Fong started the next academic year at Hamilton College in upstate Clinton, N.Y., a “town with more cows than people.” He served as professor of English and dean of the faculty from 1995 until 2001, when he entered his name for consideration for the title of president of Butler.

When the committee unanimously chose Fong out of the six finalists for the position, the decision to accept the job was difficult for the Fong family.

Taking the job in Indianapolis meant moving more than 11 hours from their upstate New York home.

The Fongs’s oldest son, Jonathan, was about to start his senior year of high school and wanted to stay and finish with his classmates.

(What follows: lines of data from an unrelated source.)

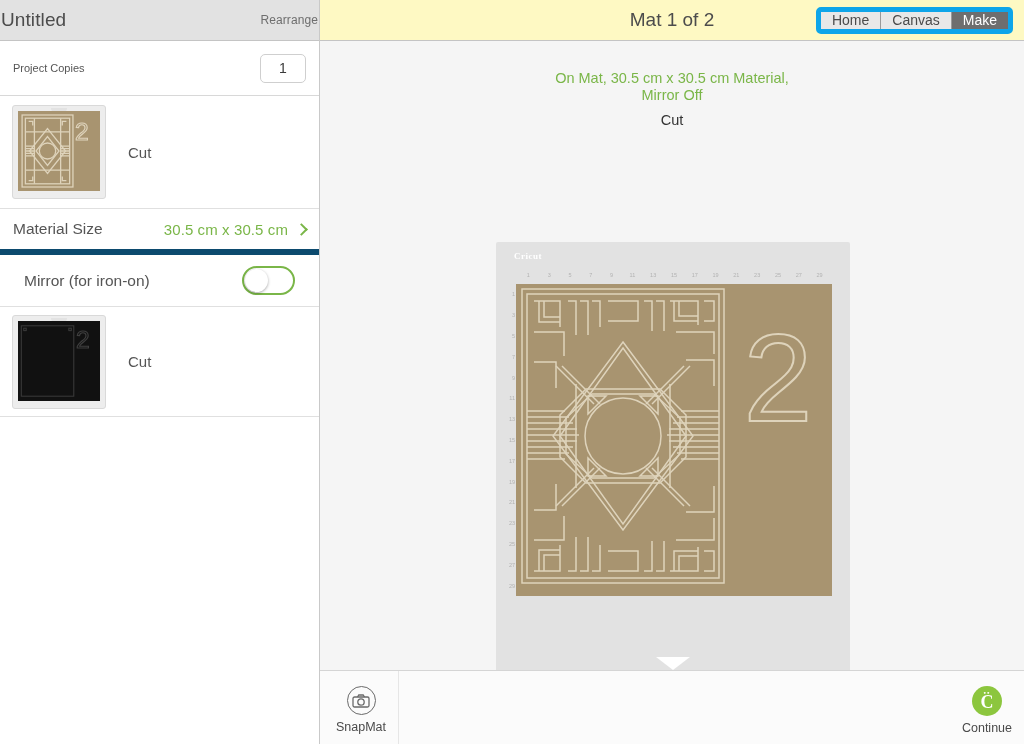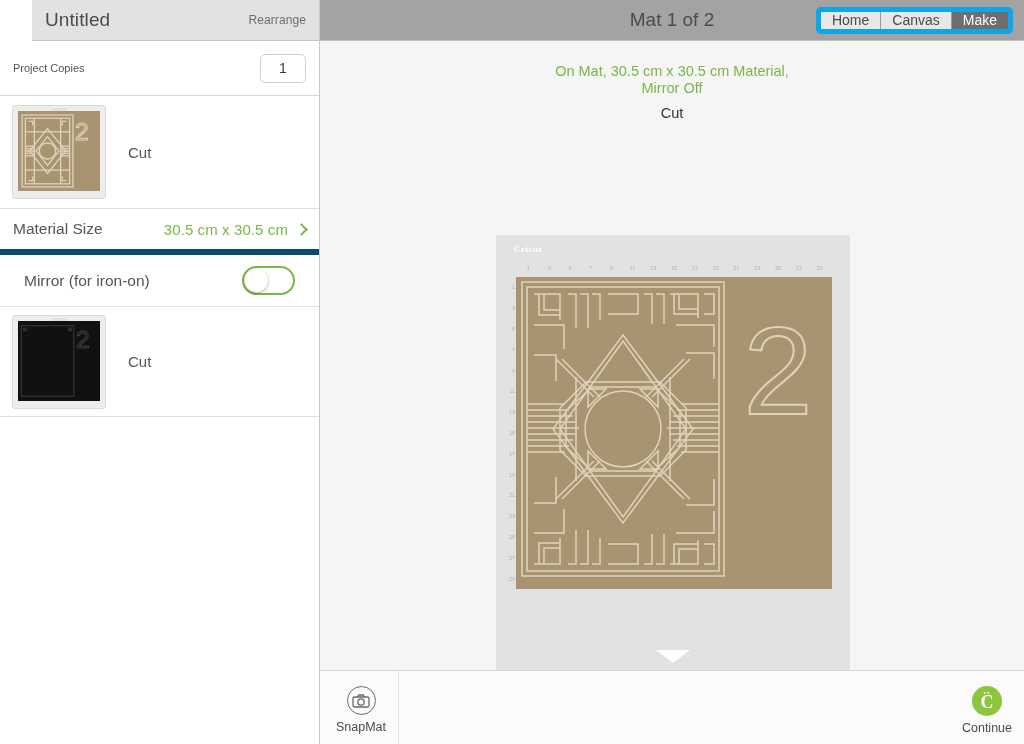--- a/index.html
+++ b/index.html
@@ -25,8 +25,7 @@
     background: #e2e2e2;
     border-bottom: 1px solid #c4c4c4;
     display: flex; align-items: center;
-    padding: 0 13px;
-    margin-left: 32px;
+    padding: 0 1px;
   }
   .doc-title {
     font-size: 19px; color: #4c4c4c; font-weight: 400;

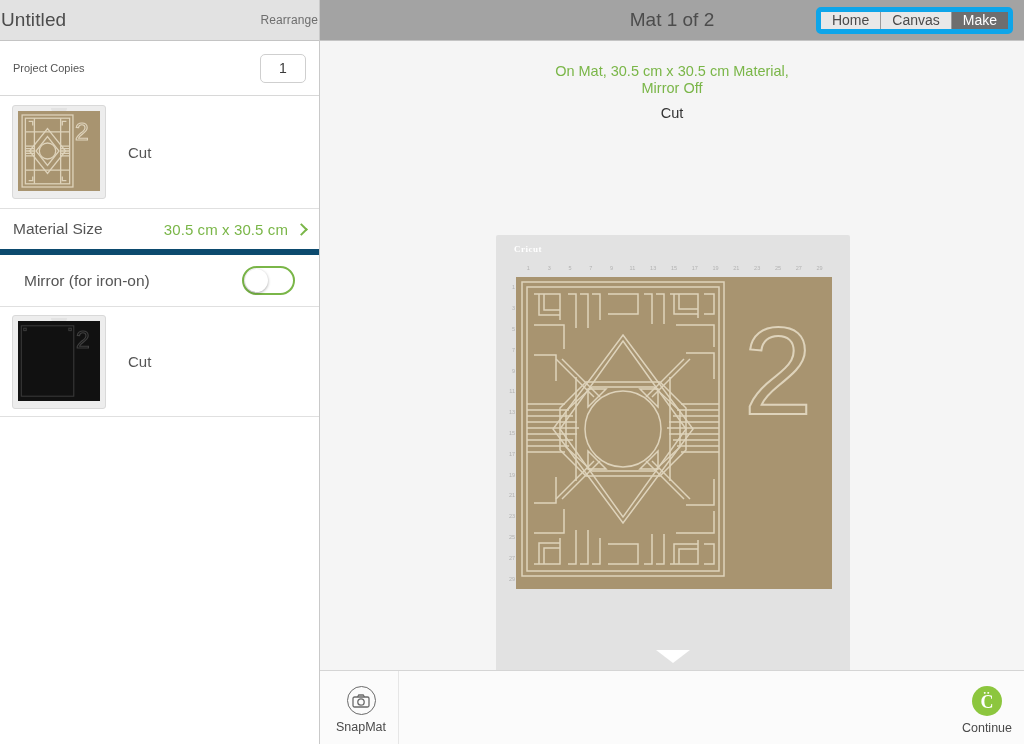--- a/index.html
+++ b/index.html
@@ -137,7 +137,7 @@
   }
   .main-header {
     height: 41px; min-height: 41px;
-    background: #a3a3a3;
+    background: #fef9c3;
     border-bottom: 1px solid #c4c4c4;
     display: flex; align-items: center;
     position: relative;

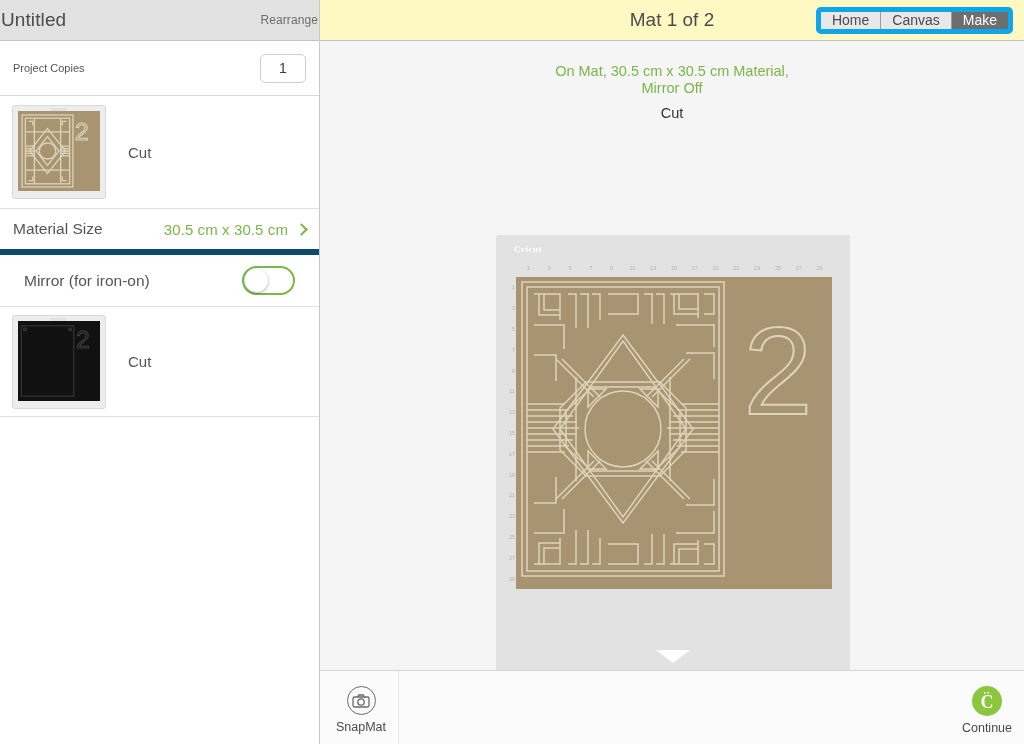--- a/index.html
+++ b/index.html
@@ -170,6 +170,7 @@
     flex: 1; position: relative;
     background: #f5f5f5;
     overflow: hidden;
+    margin-top: 7px;
   }
   .status-block {
     position: absolute; top: 22px; left: 0; right: 0;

“It was the most agonizing decision we’ve ever had to make,” Suzanne said.

The Fongs decided to let Jonathan stay with family friends during his last year.

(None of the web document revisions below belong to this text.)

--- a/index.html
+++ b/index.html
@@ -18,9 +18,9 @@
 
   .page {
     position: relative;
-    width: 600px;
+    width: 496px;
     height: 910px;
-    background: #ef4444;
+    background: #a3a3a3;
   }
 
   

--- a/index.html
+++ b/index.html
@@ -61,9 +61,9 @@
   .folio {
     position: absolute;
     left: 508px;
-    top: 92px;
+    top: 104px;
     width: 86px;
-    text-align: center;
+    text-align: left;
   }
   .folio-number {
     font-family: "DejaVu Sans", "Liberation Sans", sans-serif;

With that decision made, they packed up and moved to the university’s presidential home at 525 Blue Ridge Road.

Fong was inducted as the university’s 20th president on June 1, 2001.

During his ten years at Butler, Fong has brought the university from drowning in deficit to balancing budgets. He’s overseen successful fundraising campaigns, the formation of a college and has seen more than 9,000 students graduate.

“We’re in a place now that not only are we able to balance budgets, but we’re actually making some money,” Fong said. “We kind of take that for granted sometimes.”

In an interview with the Indianapolis Star in 2001, Fong set out a list of goals—a list that included an increased endowment, improved alumni support and increase in donations and fundraising—all to be completed by the time his presidency ended.

Now, in 2011, all of those goals can be checked off.

Fong wrapped up a successful six-year capital campaign, Butler Rising that raised $154 million at the end of the 2008-09 academic year.

“There’s a sense of satisfaction looking back at everything,” Fong said. “It’s a sense of gratitude that I’ve had an opportunity to be a part of this.”

Besides the accomplishments on paper, Fong said he prides himself in the accomplishments of the students, citing the Butler chapter of Ambassadors for Change as one example.

“I was proud because it was just a group of students doing something for other people,” Fong said. “Seeing a group of students doing for others is just something that I can look back on and think, ‘This is just outstanding.’”

The family has seen some struggle since coming to Butler.

Suzanne was diagnosed with cancer in 2007. Time commitments kept Fong away during the most difficult times.

“I don’t think I ever went to a chemo appointment with him by my side,” Suzanne said. “I had to time everything so that I could drive to get what I needed and be home by the time I started to get sick.”

Obligations kept Fong in the offices on Christmas Days and birthdays. They missed part of Jonathan’s high school graduation and have only seen their youngest, Colin, run once in his nationally-ranked Bowdoin College medley track team.

“It’s a job and a half, to put it lightly,” Fong said.

What makes it worth it, Fong said, is watching students change, grow and graduate during their time at Butler.

Fong has never missed a commencement ceremony since he took the presidency. He recently just turned down a position on the board of trustees for a “large state board which doesn’t need to be named,” because it would mean missing this year’s May 14 ceremony.

When Fong leaves the campus for the last time on May 27 to accept a presidency at Ursinus College in Collegeville, Penn., he’ll leave with a sense of satisfaction.

“I’m really just grateful that I’ve been allowed such an opportunity like this,” Fong said. “It’s a sense of gratitude that I’ve had an opportunity to be a part of all of this.”

Fong’s presence has left an impact on colleagues, students, faculty and staff. At the last faculty meeting of the year, Fong received a standing ovation for more than four minutes.

“He’s going to be hard act to follow,” Clark said. “But we’re all excited for what’s to come.”